Wow! A lot of them were caught by surprise and didn’t see it coming (even though we had gone over this more than once!). I told them, “Better that this happened now than in their first tournament.” They were much better prepared, and gleeful during their first tournament when they would come out of games letting me know how they successfully defended the scholar’s mate!
Part 2: Preparing Parents
Communication is key.
Communication is such a simple thing, but often forgotten. It is very important to help your parents prepare for their first chess tournament—it is unlike any other experience they will ever have. As the coach, you set the tone for the team. If you value learning and good sportsmanship, they will too.
I send out an email to parents explaining what will happen during the tournament and give them guidance on how they can help their child have a successful experience. I also schedule a parent meeting for all first-time competitors so they will all understand what to expect and can ask follow-up questions. Some of the things I tell them are:
- The tournament will last all day, and your child will play all five rounds. This will surprise most parents who are accustomed to round-robin or single or double elimination tournaments in other sports.
- Bring a lawn chair for your comfort and pack healthy snacks for your kids. Most tournament rounds begin as soon as the last one is over, so time for lunch can be somewhat unpredictable.
- The goal of a first tournament is to endure—not necessarily win. A child’s first chess tournament can be exhausting, both mentally and physically. Set reasonable expectations (ex., try to win one game) and celebrate the experience of enduring every round of the tournament. A chess tournament teaches kids more than how to win—it teaches good sportsmanship.
- Your child will learn more from losing a game than winning every game. Your child will improve and grow as a chess player by learning from his or her mistakes. Mistakes are powerful teaching tools. Let your child know it’s ok to make mistakes—just learn from them.
- Your job as a parent is to offer lots of encouragement and lots of hugs in between rounds. Although this is last on my list, it is the most important piece of advice I provide to parents. I have been to numerous local, state and national tournaments, and I see lots of tears shed by kids who feel enormous pressure to win. Undue pressure will be counter-productive and can discourage your child from competitive chess. Chess can teach your kids how to persevere and get back up and fight again, but parents need to be supportive.
Go to the movies—well, sort of.
Parents, if you haven’t seen the movie “Searching for Bobby Fischer,” rent it and watch it with your child. It is a fictionalized account of an American chess champion, Josh Waitzkin, and his legendary coach Bruce Pandolfini.

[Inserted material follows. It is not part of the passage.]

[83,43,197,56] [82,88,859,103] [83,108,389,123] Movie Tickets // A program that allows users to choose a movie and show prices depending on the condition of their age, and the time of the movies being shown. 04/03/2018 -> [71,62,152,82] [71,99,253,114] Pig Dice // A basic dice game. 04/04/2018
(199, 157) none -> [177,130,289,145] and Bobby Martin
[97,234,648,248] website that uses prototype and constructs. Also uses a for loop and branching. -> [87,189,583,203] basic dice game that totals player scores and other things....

Josh Waitzkin reports that in the movie “the emotions are true. They’re exactly what happened.” While some of the tournament scenes take liberties with the application of United States Chess Federation rules (e.g. players do not banter during a game and they notate their games), the movie does a good job of showing what can happen when parents put too much pressure on their kids to win.
“Brooklyn Castle” is a 2012 documentary about the storied junior high chess team at Brooklyn IS318, a New York public school serving mostly students who live below the poverty line, as it competes in a number of national chess tournaments. This documentary is a current and true depiction of team tournament play at its highest level in the United States.
Both of these movies are also available through various streaming services, and they offer a glimpse into the world of competitive chess for young students. They are worth the time to watch.